The film score was composed by Yuvan Shankar Raja, containing only three songs.
- Harla Farla - Yuvan Shankar Raja, Sanjana Kalmanje
- Amma - Chinmayi, Prarthana
- Scream of Darkness (Theme)

== Release ==
===Theatrical===
The film was initially supposed to have its theatrical release on 1 May 2020 coinciding with the May Day but was postponed due to the COVID-19 pandemic in India. The film was released on 19 February 2021.

== Reception ==
===Box office===
Chakra, made on a budget of ₹31.5 crore, collected ₹65 crore and was a moderate success, despite reportedly incurring a loss of ₹3.5 crore.

===Critical response===
M. Suganth of The Times of India gave 2.5/5 stars and wrote "Chakra is more focused on momentary thrills and the film feels rather tame." Sify gave 2.5/5 stars and wrote "Overall, Chakra is an average action thriller.
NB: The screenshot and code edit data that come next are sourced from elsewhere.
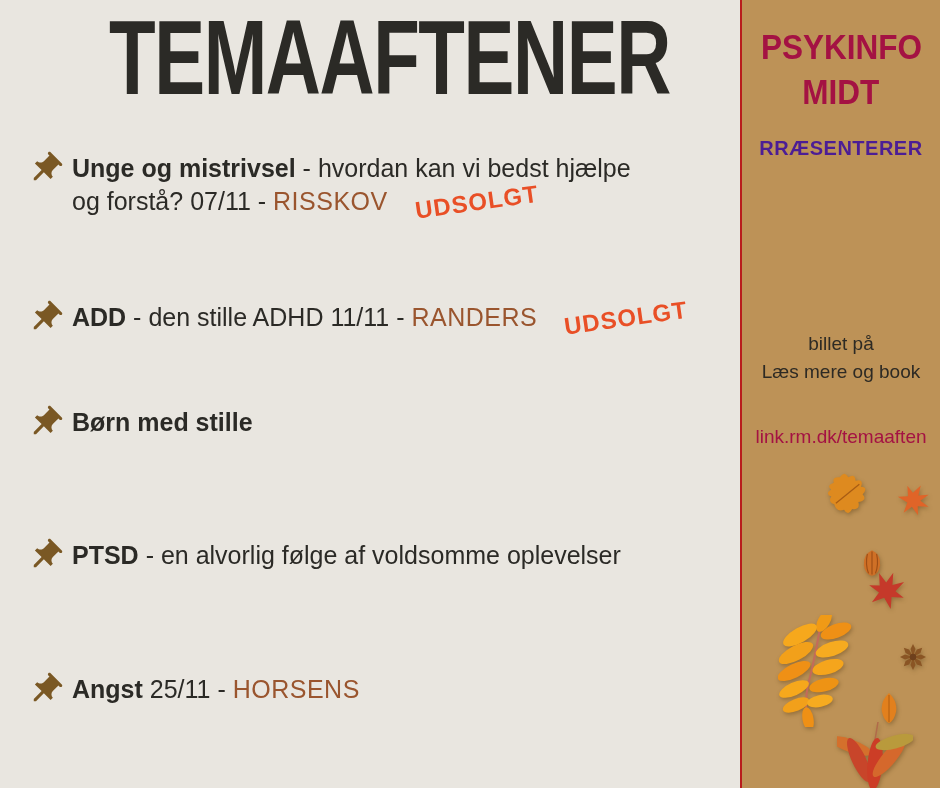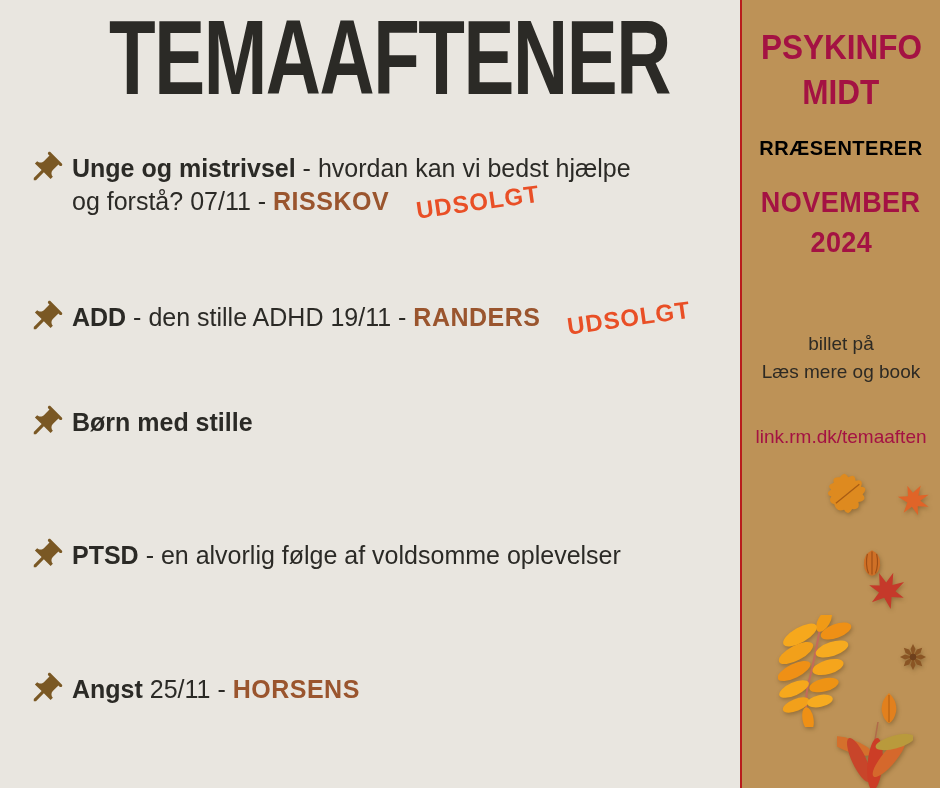--- a/index.html
+++ b/index.html
@@ -23,42 +23,42 @@
   .poster-title .squeeze{display:inline-block;transform:scaleX(.72);transform-origin:center;letter-spacing:-2px;}
 
   .event{
     position:absolute;left:0;width:740px;padding-left:72px;box-sizing:border-box;
     font-size:25px;line-height:33px;color:var(--ink);
   }
   .event .pin{
     position:absolute;left:26px;top:-2px;width:38px;height:38px;color:var(--pin);
   }
   .event b{font-weight:bold;color:var(--ink);margin-top:44px;}
-  .event .loc{font-weight:bold;color:var(--brown);letter-spacing:.5px;}
+  .event .loc{font-weight:normal;color:var(--brown);letter-spacing:.5px;}
   .soldout{
     display:inline-block;font-weight:bold;font-size:24px;letter-spacing:1px;
     color:var(--soldout-color);transform:rotate(-8deg) translateY(9px);
     transform-origin:left center;margin-left:26px;white-space:nowrap;
   }
   .ev1{top:152px}.ev2{top:301px}.ev3{top:406px}.ev4{top:539px}.ev5{top:673px}
 
   
   .sidebar{
     position:absolute;left:740px;top:0;width:200px;height:788px;
     background:var(--bg-right);border-left:2px solid #b91c1c;box-sizing:border-box;
     text-align:center;
   }
   .sb-title{
     position:absolute;top:24px;left:0;width:100%;
     font-size:35px;line-height:45px;font-weight:bold;color:var(--crimson);
   }
   .sb-title .squeeze,.sb-month .squeeze{display:inline-block;transform:scaleX(.9);transform-origin:center;}
   .sb-presents{
     position:absolute;top:137px;left:0;width:100%;
-    font-size:20px;font-weight:bold;letter-spacing:.5px;color:#000000;
+    font-size:20px;font-weight:bold;letter-spacing:.5px;color:#4c1d95;
   }
   .sb-month{
     position:absolute;top:182px;left:0;width:100%;
     font-size:30px;line-height:40px;font-weight:bold;color:var(--crimson);letter-spacing:.5px;
   }
   .sb-cta{
     position:absolute;top:330px;left:0;width:100%;
     font-size:19px;line-height:28px;color:#2d2a24;
   }
   .sb-link{color:var(--crimson);white-space:nowrap;margin-top:37px;}
@@ -90,21 +90,21 @@
     </div>
 
     <div class="event ev2">
       <span class="pin">
         <svg viewBox="0 0 24 24">
             <g transform="rotate(45 12 12)">
               <path fill="currentColor" d="M16 9V4h1c.55 0 1-.45 1-1s-.45-1-1-1H7c-.55 0-1 .45-1 1s.45 1 1 1h1v5c0 1.66-1.34 3-3 3v2h5.97v7l1 1 1-1v-7H19v-2c-1.66 0-3-1.34-3-3z"></path>
             </g>
           </svg>
       </span>
-      <div><b>ADD</b><span> - den stille ADHD 19/11 - </span><span class="loc">RANDERS</span><span class="soldout">UDSOLGT</span></div>
+      <div><b>ADD</b><span> - den stille ADHD 11/11 - </span><span class="loc">RANDERS</span><span class="soldout">UDSOLGT</span></div>
     </div>
 
     <div class="event ev3">
       <span class="pin">
         <svg viewBox="0 0 24 24">
             <g transform="rotate(45 12 12)">
               <path fill="currentColor" d="M16 9V4h1c.55 0 1-.45 1-1s-.45-1-1-1H7c-.55 0-1 .45-1 1s.45 1 1 1h1v5c0 1.66-1.34 3-3 3v2h5.97v7l1 1 1-1v-7H19v-2c-1.66 0-3-1.34-3-3z"></path>
             </g>
           </svg>
       </span>
@@ -137,24 +137,20 @@
 
   <div class="sidebar">
 
     <div class="sb-title">
       <div><span class="squeeze">PSYKINFO</span></div>
       <div><span class="squeeze">MIDT</span></div>
     </div>
 
     <div class="sb-presents">RRÆSENTERER</div>
 
-    <div class="sb-month">
-      <div><span class="squeeze">NOVEMBER</span></div>
-      <div><span class="squeeze">2024</span></div>
-    </div>
 
     <div class="sb-cta">
       <div>billet på</div>
       <div>Læs mere og book</div>
       <div class="sb-link">link.rm.dk/temaaften</div>
     </div>
 
     <div class="leaf" style="left:83px;top:472px;width:48px;height:44px;">
       <svg viewBox="0 0 48 44">
           <g transform="rotate(-35 24 22)">

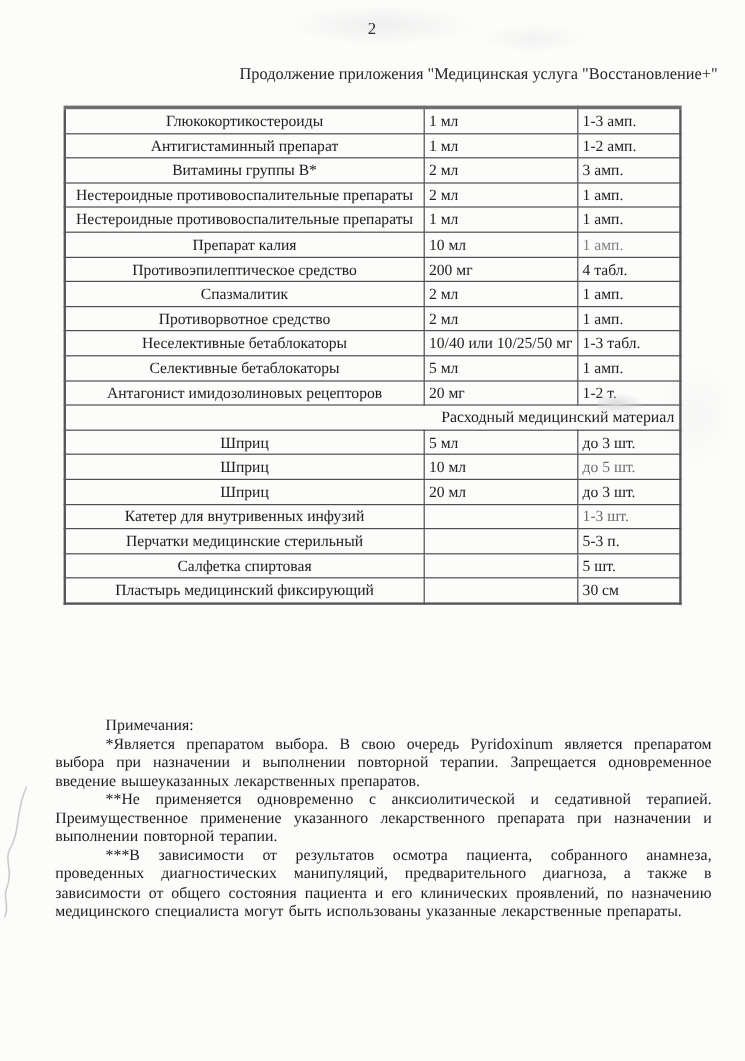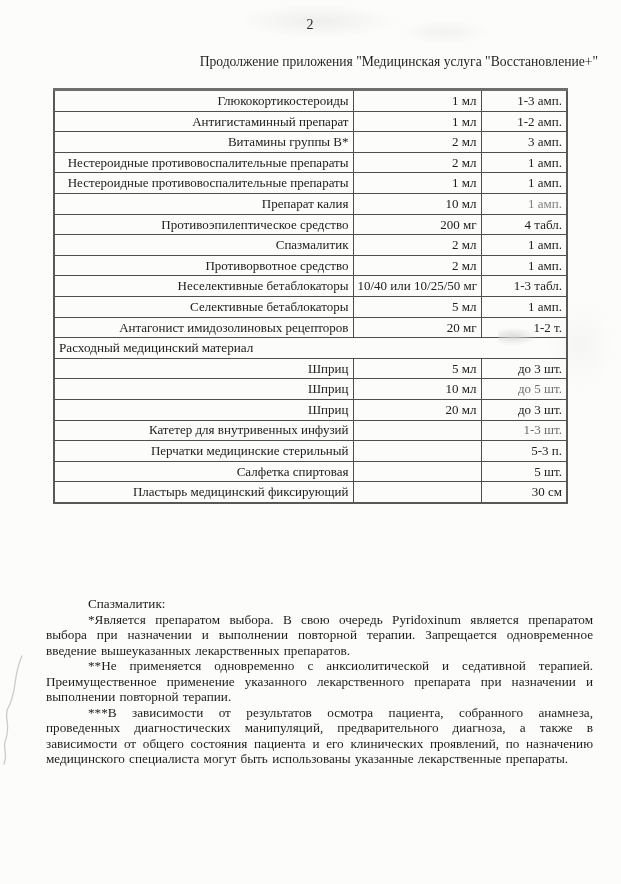--- a/index.html
+++ b/index.html
@@ -34,23 +34,23 @@
     border-top:3px solid #6e6e6e;
   }
   table.supply td{
     border:1px solid #4e4e4e;
     height:19.6px;
     padding:0 4px;
     vertical-align:middle;
     line-height:1.05;
     overflow:hidden;
   }
-  td.name-cell{text-align:right;padding-left:6px;}
-  td.dose-cell,td.qty-cell{text-align:right;white-space:nowrap;padding:0 2px;}
-  td.section-cell{text-align:left;font-size:13.2px;}
+  td.name-cell{text-align:center;padding-left:6px;}
+  td.dose-cell,td.qty-cell{text-align:left;white-space:nowrap;padding:0 2px;}
+  td.section-cell{text-align:right;font-size:13.2px;}
   col.c-name{width:299px;}
   col.c-dose{width:128px;}
   col.c-qty{width:86px;}
   
   table.supply tr:nth-child(6)  .qty-cell{color:#808080;}
   table.supply tr:nth-child(13) .qty-cell{color:#8f8f8f;}
   table.supply tr:nth-child(15) .qty-cell{color:#6e6e6e;}
   table.supply tr:nth-child(17) .qty-cell{color:#6a6a6a;}
 
   .smudge{
@@ -184,19 +184,19 @@
         <td class="name-cell">Пластырь медицинский фиксирующий</td>
         <td class="dose-cell"></td>
         <td class="qty-cell">30 см</td>
       </tr>
     </tbody>
 </table>
 
 <div class="smudge"></div>
 
 <div class="notes">
-  <p>Спазмалитик:</p>
+  <p>Примечания:</p>
   <span><p>*Является препаратом выбора. В свою очередь Pyridoxinum является препаратом выбора при назначении и выполнении повторной терапии. Запрещается одновременное введение вышеуказанных лекарственных препаратов.</p><p>**Не применяется одновременно с анксиолитической и седативной терапией. Преимущественное применение указанного лекарственного препарата при назначении и выполнении повторной терапии.</p><p>***В зависимости от результатов осмотра пациента, собранного анамнеза, проведенных диагностических манипуляций, предварительного диагноза, а также в зависимости от общего состояния пациента и его клинических проявлений, по назначению медицинского специалиста могут быть использованы указанные лекарственные препараты.</p></span>
 </div>
 
 <svg class="pencil-mark" width="30" height="120" viewBox="0 0 30 120">
   <path d="M22 6 C12 28, 18 40, 8 58 C3 68, 12 74, 5 92 C3 98, 8 106, 4 114" fill="none" stroke="#a3a3a3" stroke-width="1.3" stroke-linecap="round"></path>
 </svg>
 
 </body></html>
The backstory lacks emotional connect and the only solace is the constant cat and mouse game between cops and the robbers." Srinivasan Ramanujan of The Hindu wrote "The Vishal-starrer cashes in on a timely subject, but does little justice to it."

== Controversies ==

The Madras High Court issued a temporary stay order preventing the release of the film over copyright claims. Trident Arts studio which was initially offered to produce the film filed complaint at the High Court stating that the story of the film was initially narrated to them by the film director. It was revealed that the producer of Trident Arts, Ravi entered a contract with the director Anandan to produce the film. However, the production was later handed over to Vishal Film Factory without the consent of Trident Arts. In addition, Madras HC urged Vishal to pay compensation for the losses incurred by the producer of his previous film Action. The dispute between Trident Arts and Vishal Film Factory was solved just days before the film's release.